Bence her şeyi fazlasıyla ciddiye alıyorsunuz. Birini sevmek olağanüstü bir şeydir ve bu sevgi eğer gerçekse, kimse içinden çıkılamayacak bir labirente düşmez. Kendinize daha çok inanmak zorundasınız. Eğer Midori adındaki o kıza karşı güçlü bir çekim hissediyorsanız, ona aşık olmuşsunuz demektir. İşler iyi de gidebilir, gitmeyebilir de. Ama aşk böyledir. İnsan sevince, kendini bu sevgiye bırakması doğaldır. Ben buna inanıyorum. Bu, içtenliğin de bir gereği. Lütfen hep yaptığımız gibi olayları gereğinden fazla ciddiye alıp kara kara düşünmeyin. Bizler, yani hem normal olan hem de normal olmayan insanlar, kusurlu bir dünyada yaşayan kusurlu kişileriz. Banka hesaplarının mekanik doğruluğu ile yaşamıyoruz ya da çizgilerimiz ve açılarımız iletki ve cetvelle ölçülür cinsten değil. Kendinizi suçlu hissetmeniz için hiçbir sebep yok. Böyle şeyler bizim büyük dünyamızda sürekli oluyor. Çok güzel bir günde, çok güzel bir gölde tekneyle gezip de gökyüzü ve gölün ne kadar güzel olduğunu düşünmek kadar doğal. Bu yüzden, kendinizi yiyip bitirmekten vazgeçin. Olaylar doğal akışına bırakıldığında, zaten gitmeleri gereken yere giderler. Ne kadar çabalarsanız çabalayın, insanlar kırılmaları gereken zaman geldiğinde kırılacaklar.

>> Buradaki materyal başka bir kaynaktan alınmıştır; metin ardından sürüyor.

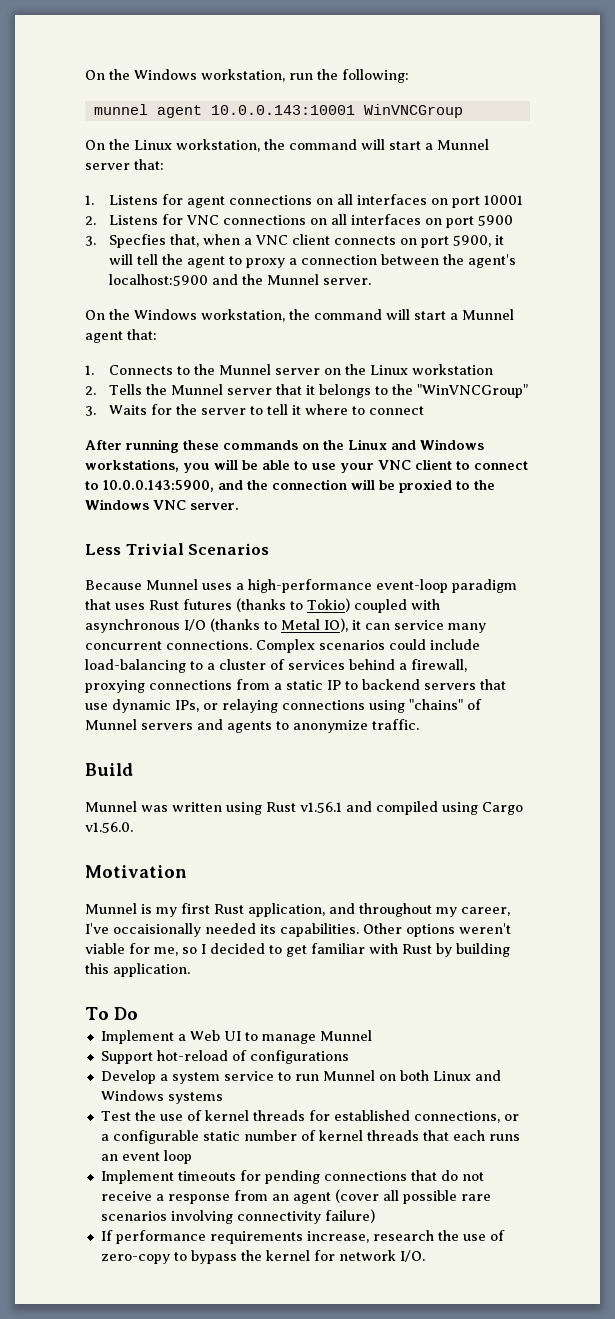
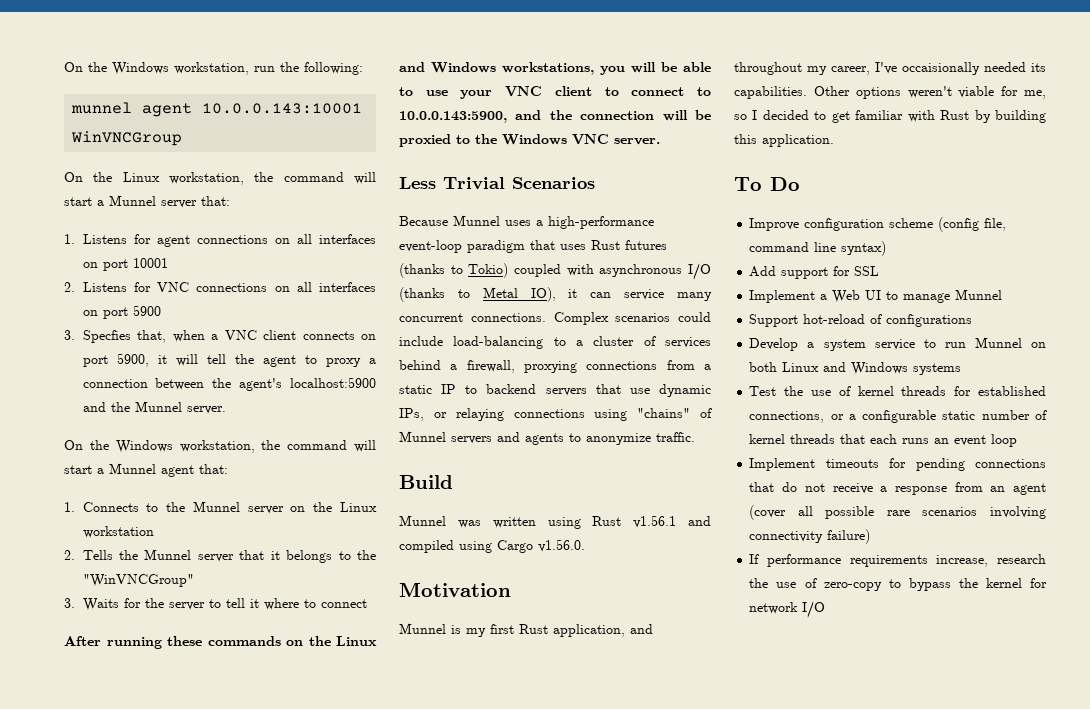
+ Improve configuration scheme (config file, command line syntax)
+ Add support for SSL
- If performance requirements increase, research the use of zero-copy to bypass the kernel for network I/O.
+ If performance requirements increase, research the use of zero-copy to bypass the kernel for network I/O

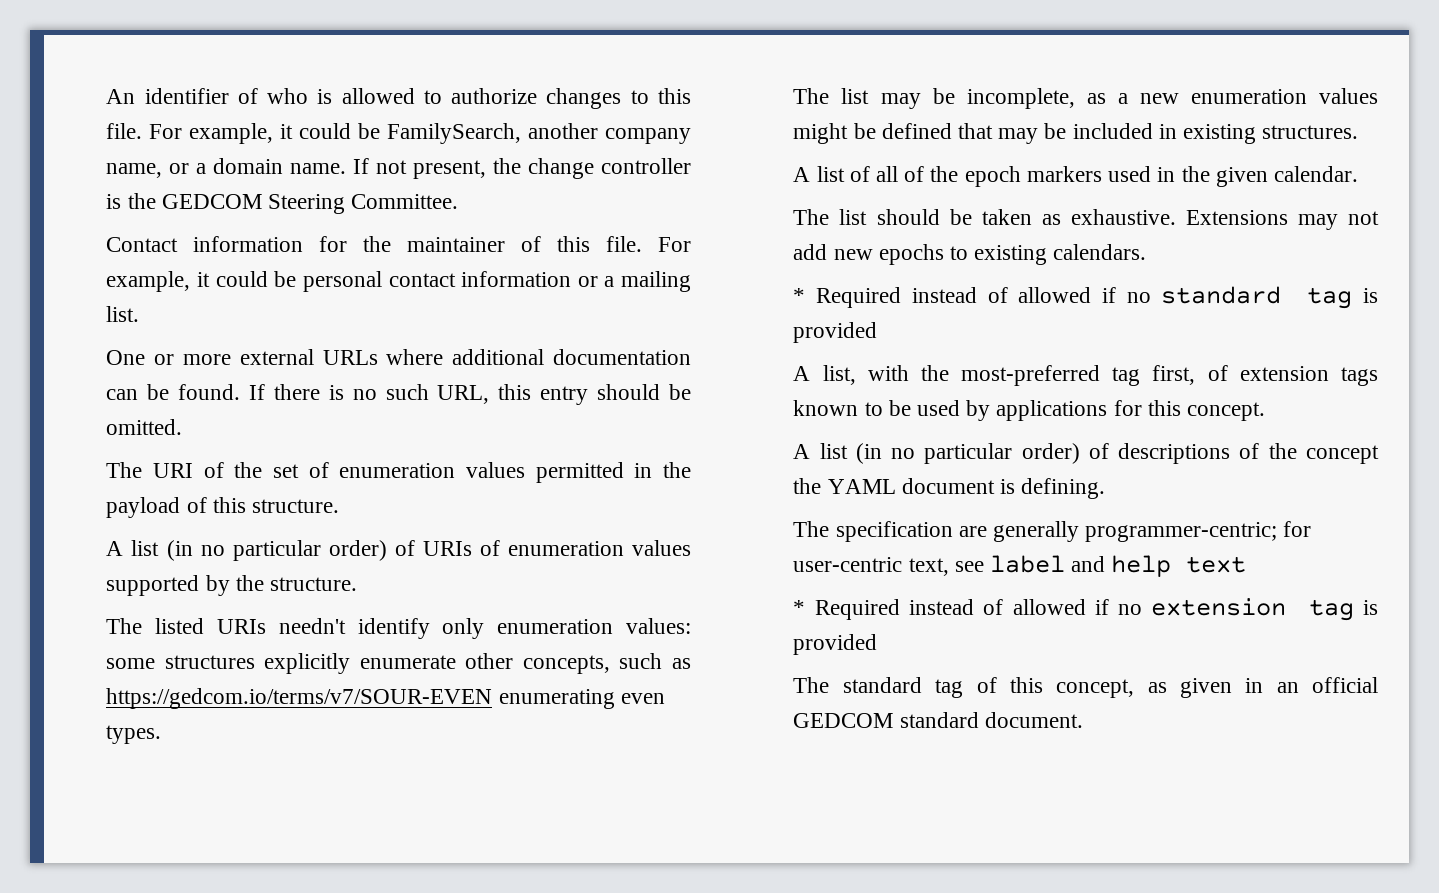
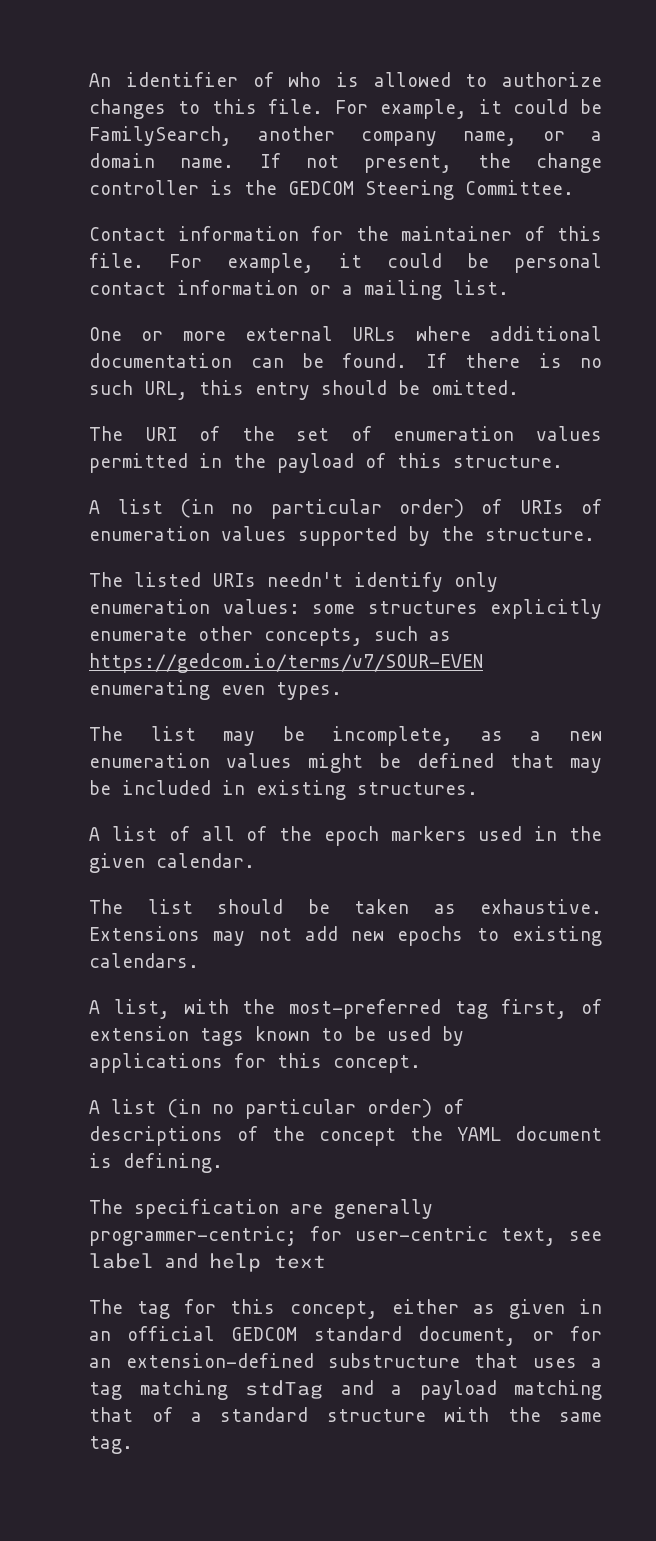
- * Required instead of allowed if no standard tag is provided
- * Required instead of allowed if no extension tag is provided
- The standard tag of this concept, as given in an official GEDCOM standard document.
+ The tag for this concept, either as given in an official GEDCOM standard document, or for an extension-defined substructure that uses a tag matching stdTag and a payload matching that of a standard structure with the same tag.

Hayat böyle. Belki size, kürsüden vaaz veriyor gibi görünebilirim, ama sizin de böyle yaşamayı öğrenmenizin zamanı gelmiş demektir. Yaşamı, istediğiniz biçime sokmak için çok çaba sarf ediyorsunuz. Eğer bir akıl hastanesine düşmek istemiyorsanız, yüreğinizi biraz daha açmanız ve kendinizi olayların akışına bırakmanız gerekli. Güçsüz ve kusurlu bir kadın olsam da kimi zaman yaşamın olağanüstü güzel bir şey olabildiğini görüyorum. Sizi temin ederim, doğru bu. İşte bu yüzden yaptığınız her ne varsa bir kenara koyun ve mutlu olun. Kendinizi mutlu etmek için çaba gösterin.
Kuşkusuz Naoko’yla öykünüzün mutlu sonla noktalanmamasına üzülüyorum. Ama düşünecek olursa, neyin iyi olduğunu, neyin iyi olmadığını kim söyleyebilir ki? İşte bu yüzden mutlu olma fırsatı yakaladığınızda dört elle sarılın ve diğer insanlar hakkında çok endişelenmeyin. Kendi deneyimimden yola çıkarak şunu söyleyebilirim: Hayatta böylesine fırsatlar insanın karşısına iki ya da üç kez çıkar ve eğer kaçırırsanız yaşam boyu pişmanlık duyarsınız.
Eğer Naoko’nun ölümünden dolayı acı çekiyorsanız, o halde yaşadığınız sürece varın çekin o acıyı. Eğer bu size bir şey öğretiyorsa, varın öğrenin. Ama tüm bunlar bir yana, Midori’yle mutlu olun. Sizin çektiğiniz acının onunla kurduğunuz ilişkiyle hiçbir bağlantısı yok. Eğer onu daha da kırarsanız, durum kısa zamanda geri dönülmez, onulmaz bir yola girecektir.
Mektuplar kâğıttan başka bir şey değil. Yakılsalar bile, yürekte kalması gereken kalır; yakılmayıp saklansalar bile, uçup gitmesi gereken uçup gider.